[Opening SUPPLIED INFORMATION section]
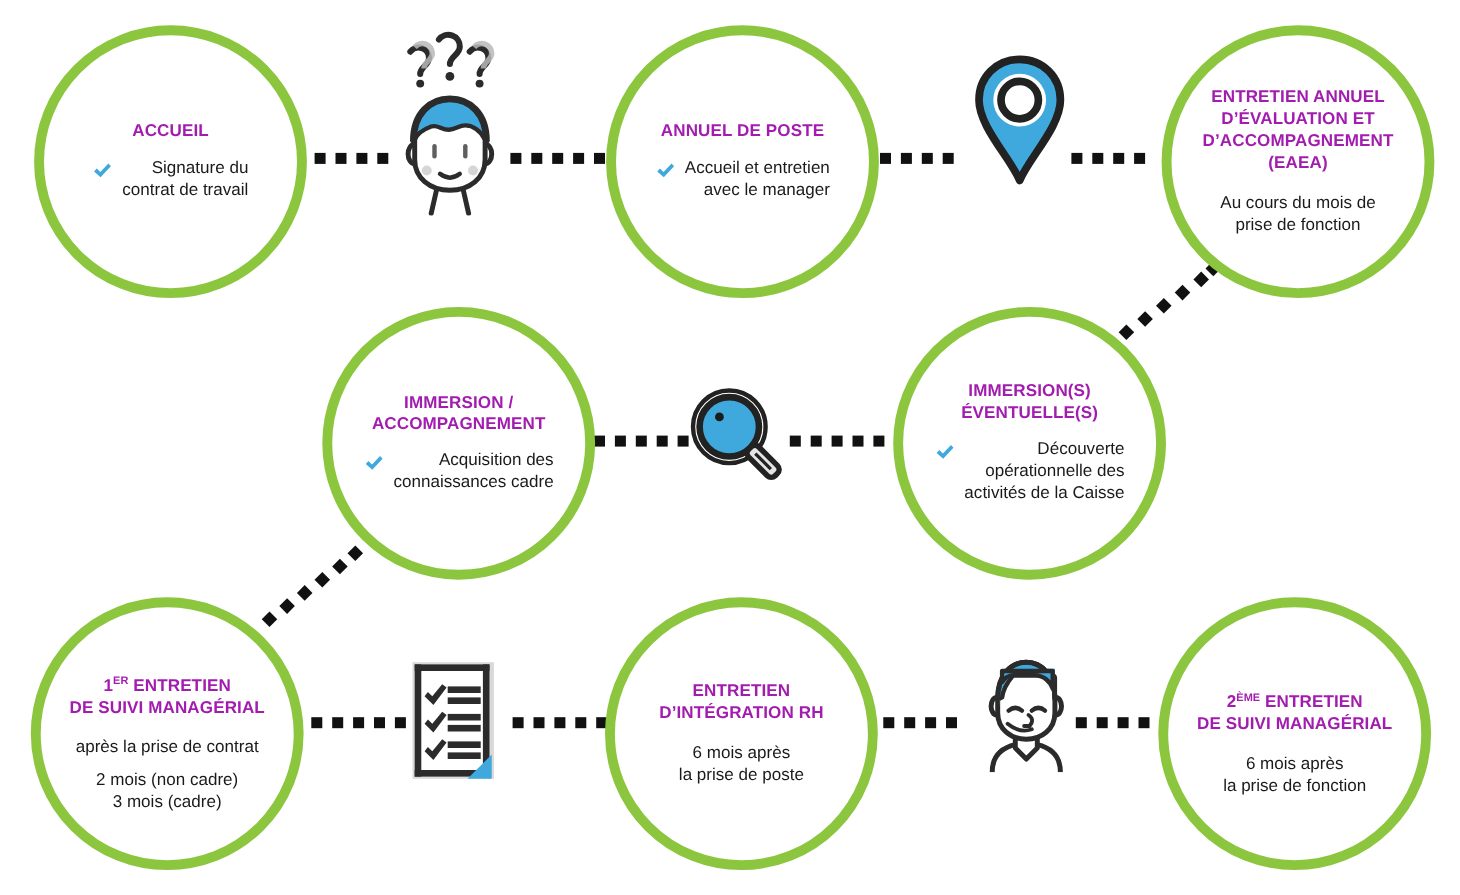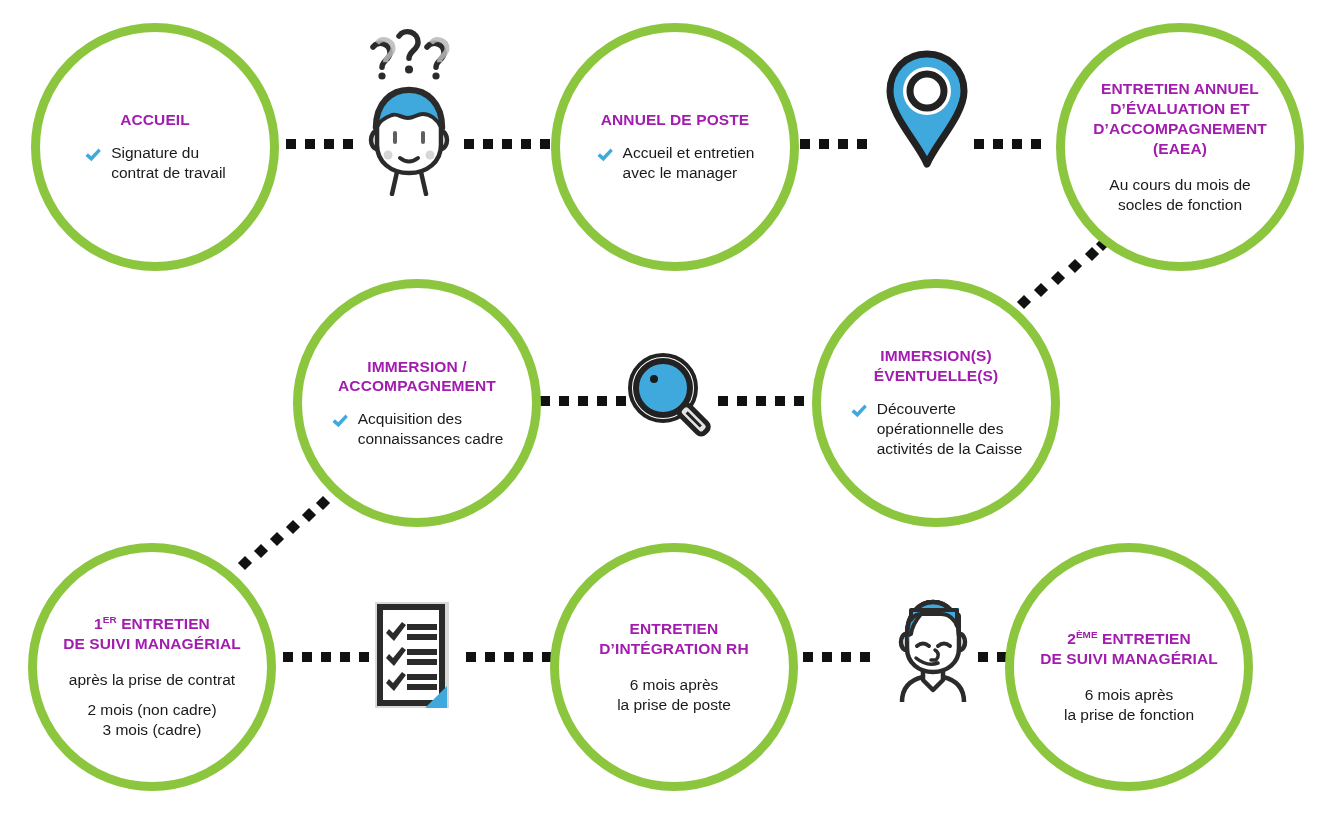--- a/index.html
+++ b/index.html
@@ -68,7 +68,7 @@
   .bullet .btext {
     font-size: 15.5px;
     line-height: 1.3;
-    text-align: left;
+    text-align: right;
     white-space: pre-line;
     color: #1a1a1a;
   }

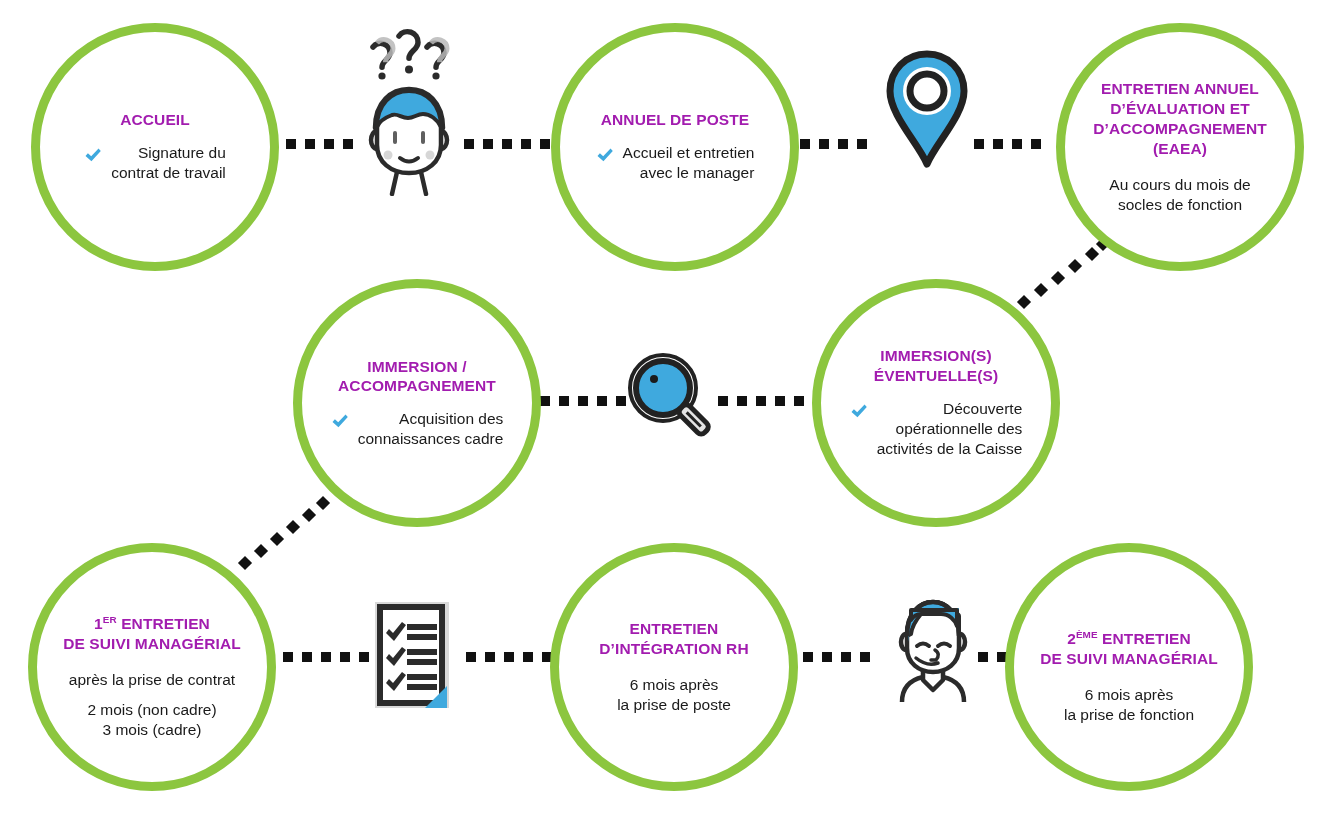--- a/index.html
+++ b/index.html
@@ -272,7 +272,7 @@
 D’ACCOMPAGNEMENT
 (EAEA)</div>
     <div class="body spaced">Au cours du mois de
-socles de fonction</div>
+prise de fonction</div>
   </div>
 
   <div class="node" style="left:293px; top:279px; width:248px; height:248px;">

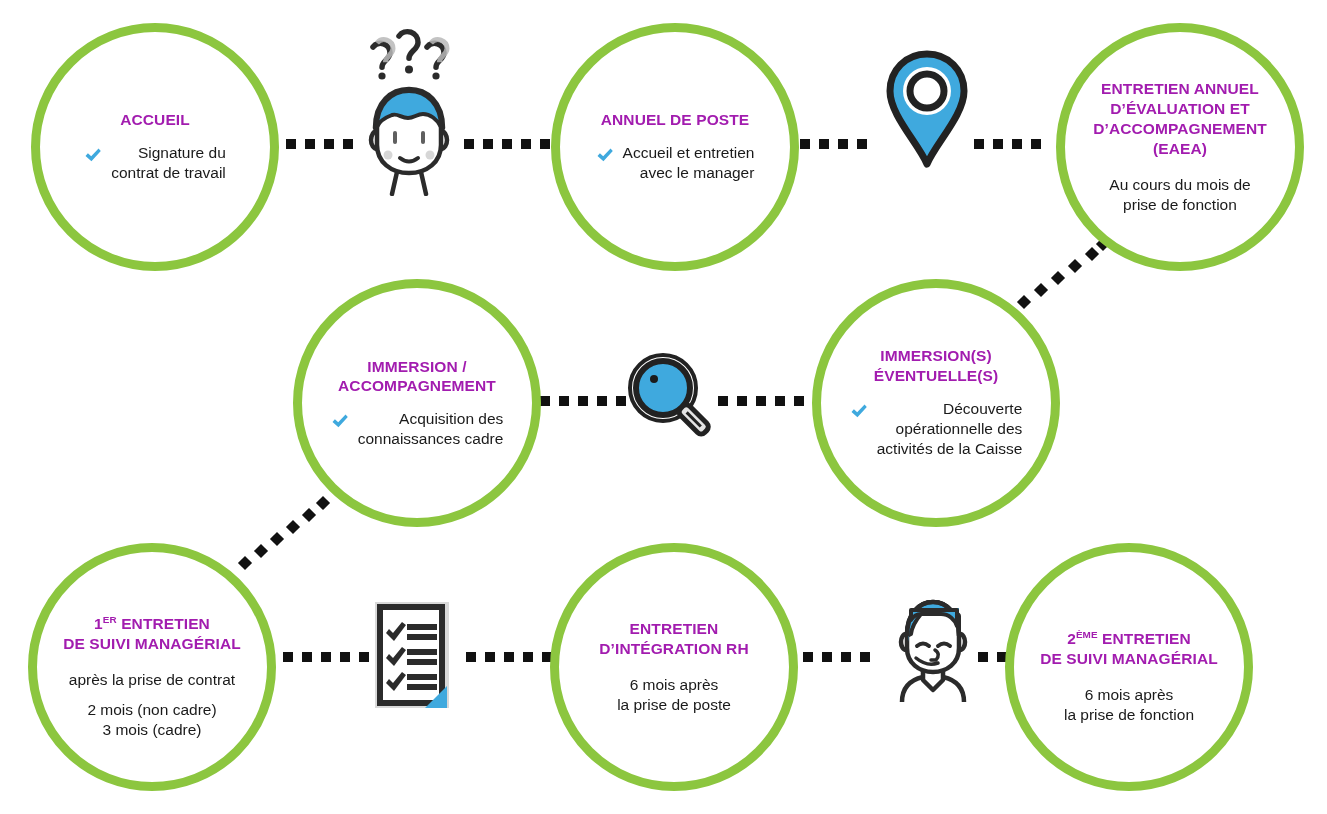--- a/index.html
+++ b/index.html
@@ -379,7 +379,7 @@
     </svg>
   </div>
 
-  <div class="node" style="left:1005px; top:543px; width:248px; height:248px;">
+  <div class="node" style="left:1053px; top:543px; width:248px; height:248px;">
     <div class="title">
       <span>2</span><sup class="ord">ÈME</sup><span style="white-space:pre-line;"> ENTRETIEN
 DE SUIVI MANAGÉRIAL</span>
[Closing SUPPLIED INFORMATION section]
### ASSIGNED TASK
In your answer, set down the full listing word for word and include no pictures.

### ANSWER SECTION
--- a/index.html
+++ b/index.html
@@ -68,7 +68,7 @@
   .bullet .btext {
     font-size: 15.5px;
     line-height: 1.3;
-    text-align: left;
+    text-align: right;
     white-space: pre-line;
     color: #1a1a1a;
   }

--- a/index.html
+++ b/index.html
@@ -272,7 +272,7 @@
 D’ACCOMPAGNEMENT
 (EAEA)</div>
     <div class="body spaced">Au cours du mois de
-socles de fonction</div>
+prise de fonction</div>
   </div>
 
   <div class="node" style="left:293px; top:279px; width:248px; height:248px;">

--- a/index.html
+++ b/index.html
@@ -379,7 +379,7 @@
     </svg>
   </div>
 
-  <div class="node" style="left:1005px; top:543px; width:248px; height:248px;">
+  <div class="node" style="left:1053px; top:543px; width:248px; height:248px;">
     <div class="title">
       <span>2</span><sup class="ord">ÈME</sup><span style="white-space:pre-line;"> ENTRETIEN
 DE SUIVI MANAGÉRIAL</span>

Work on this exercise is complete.